EXERCISE REQUIREMENTS ▸
Search the entries below for "cite", and copy each line where it appears.

Image comparison data ▸
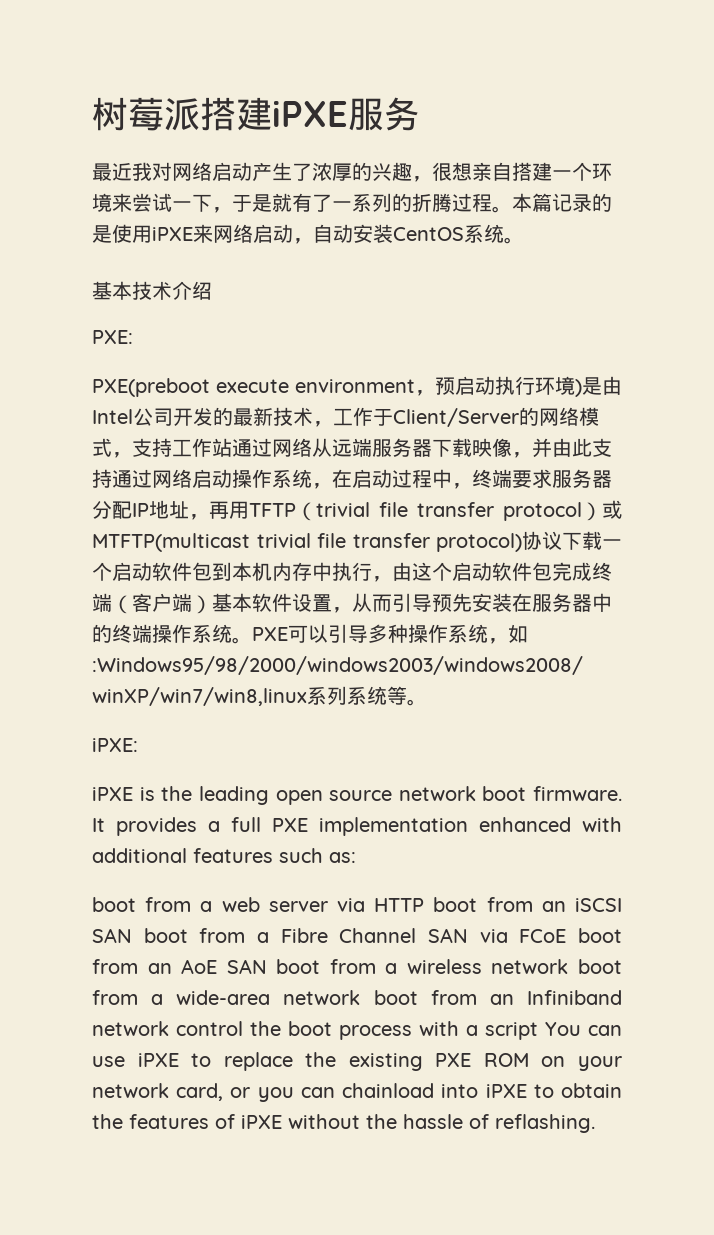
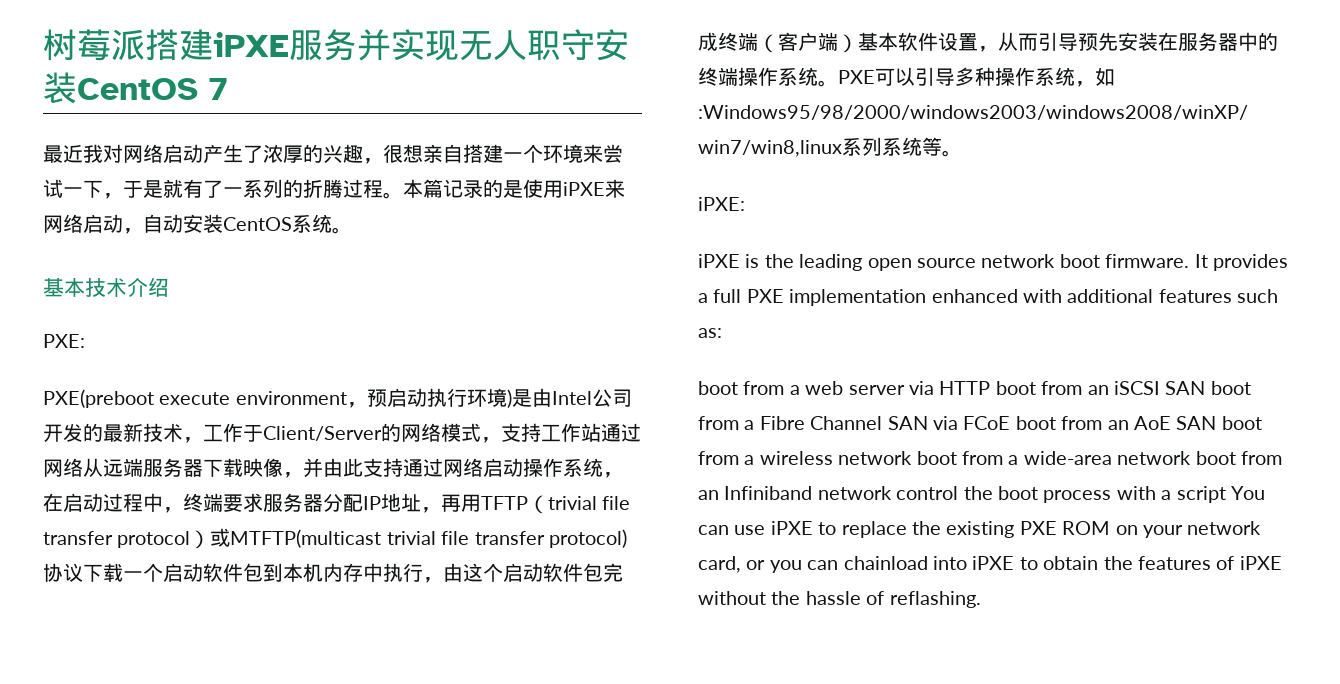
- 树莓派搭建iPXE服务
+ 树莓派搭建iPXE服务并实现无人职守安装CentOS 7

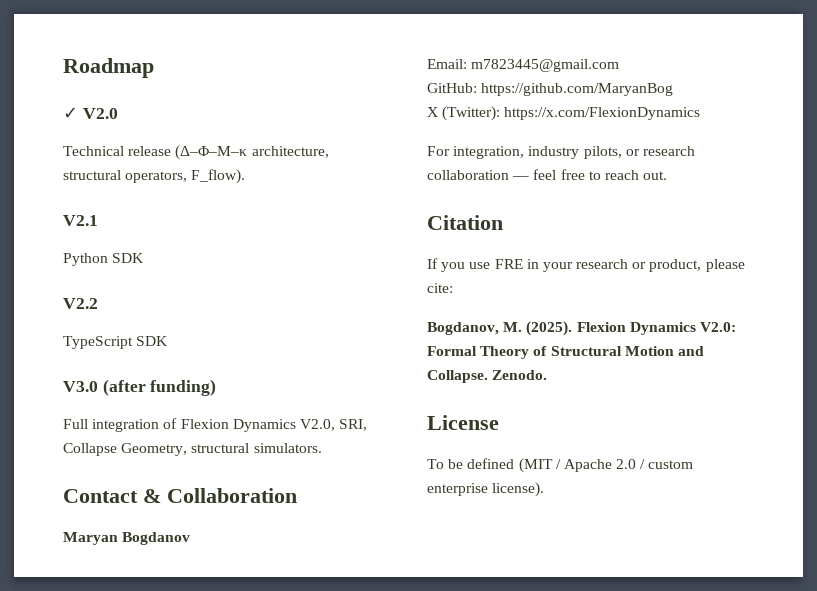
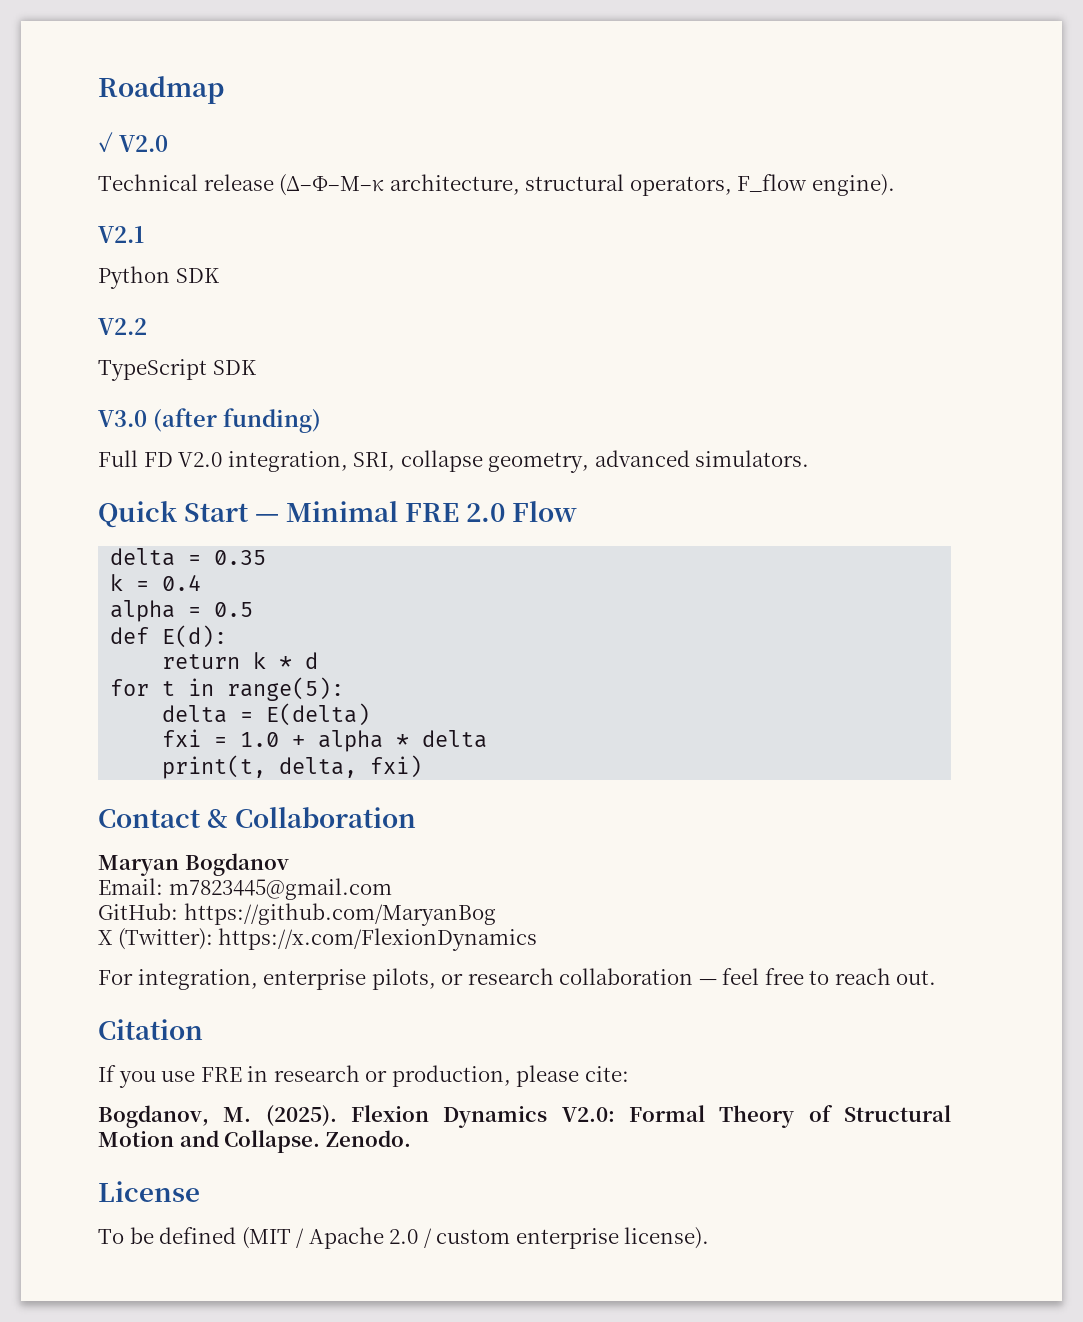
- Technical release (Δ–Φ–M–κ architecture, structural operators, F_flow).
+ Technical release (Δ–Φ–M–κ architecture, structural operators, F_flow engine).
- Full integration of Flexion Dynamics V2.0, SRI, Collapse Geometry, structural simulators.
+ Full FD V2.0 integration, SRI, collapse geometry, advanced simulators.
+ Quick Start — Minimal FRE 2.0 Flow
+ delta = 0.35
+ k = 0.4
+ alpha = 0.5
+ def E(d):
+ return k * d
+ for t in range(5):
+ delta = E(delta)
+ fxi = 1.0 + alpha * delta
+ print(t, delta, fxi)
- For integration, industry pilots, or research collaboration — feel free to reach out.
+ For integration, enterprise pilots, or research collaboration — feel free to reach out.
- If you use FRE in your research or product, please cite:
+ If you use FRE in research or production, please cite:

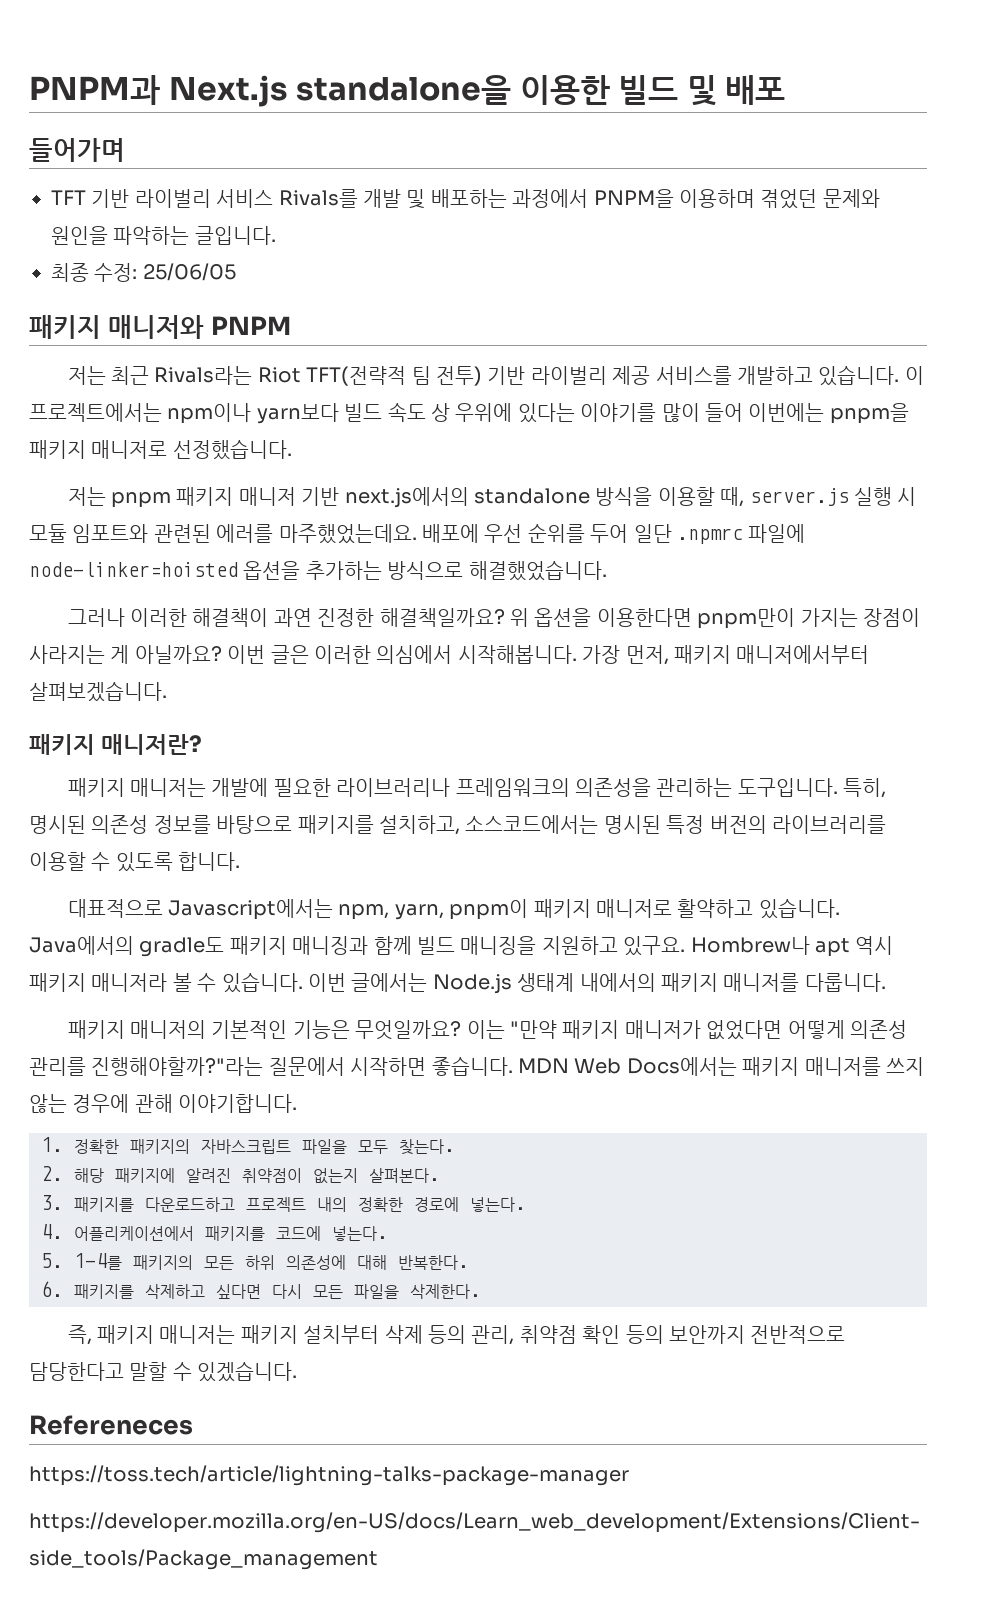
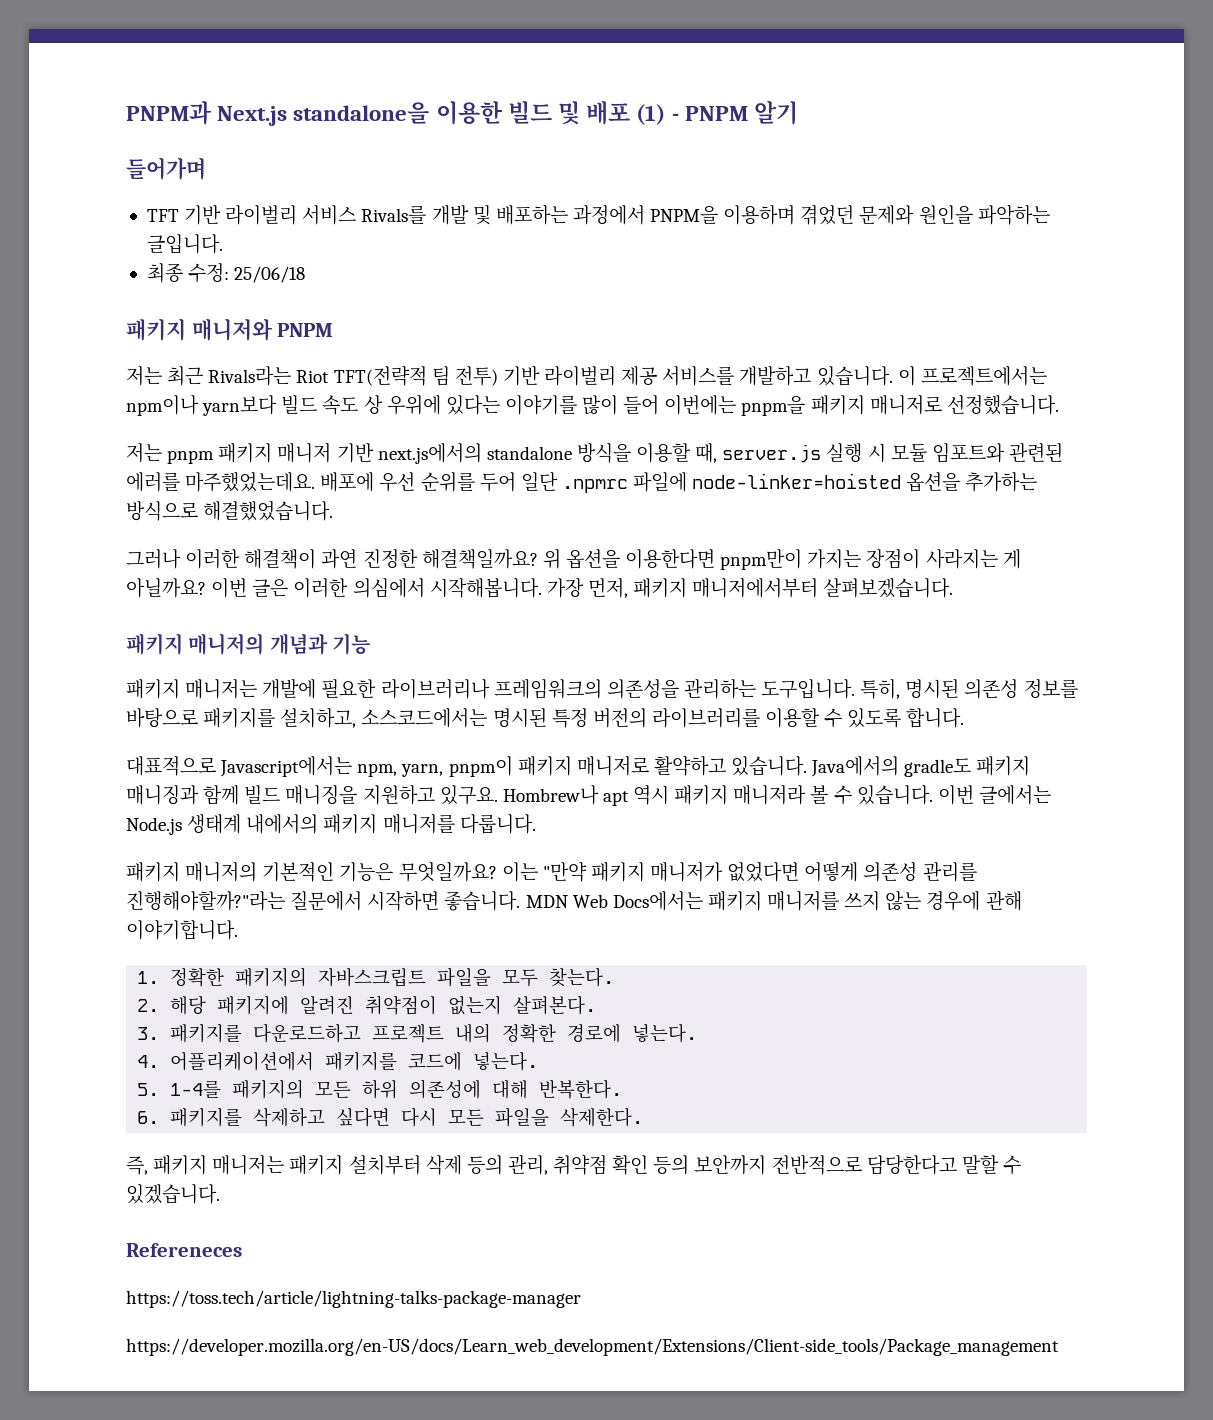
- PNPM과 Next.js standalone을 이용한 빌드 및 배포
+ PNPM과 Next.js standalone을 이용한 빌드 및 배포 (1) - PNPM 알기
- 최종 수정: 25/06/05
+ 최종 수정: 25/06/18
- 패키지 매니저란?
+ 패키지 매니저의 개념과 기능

EXPECTED ANSWER ▸
- If you use FRE in your research or product, please cite:
+ If you use FRE in research or production, please cite:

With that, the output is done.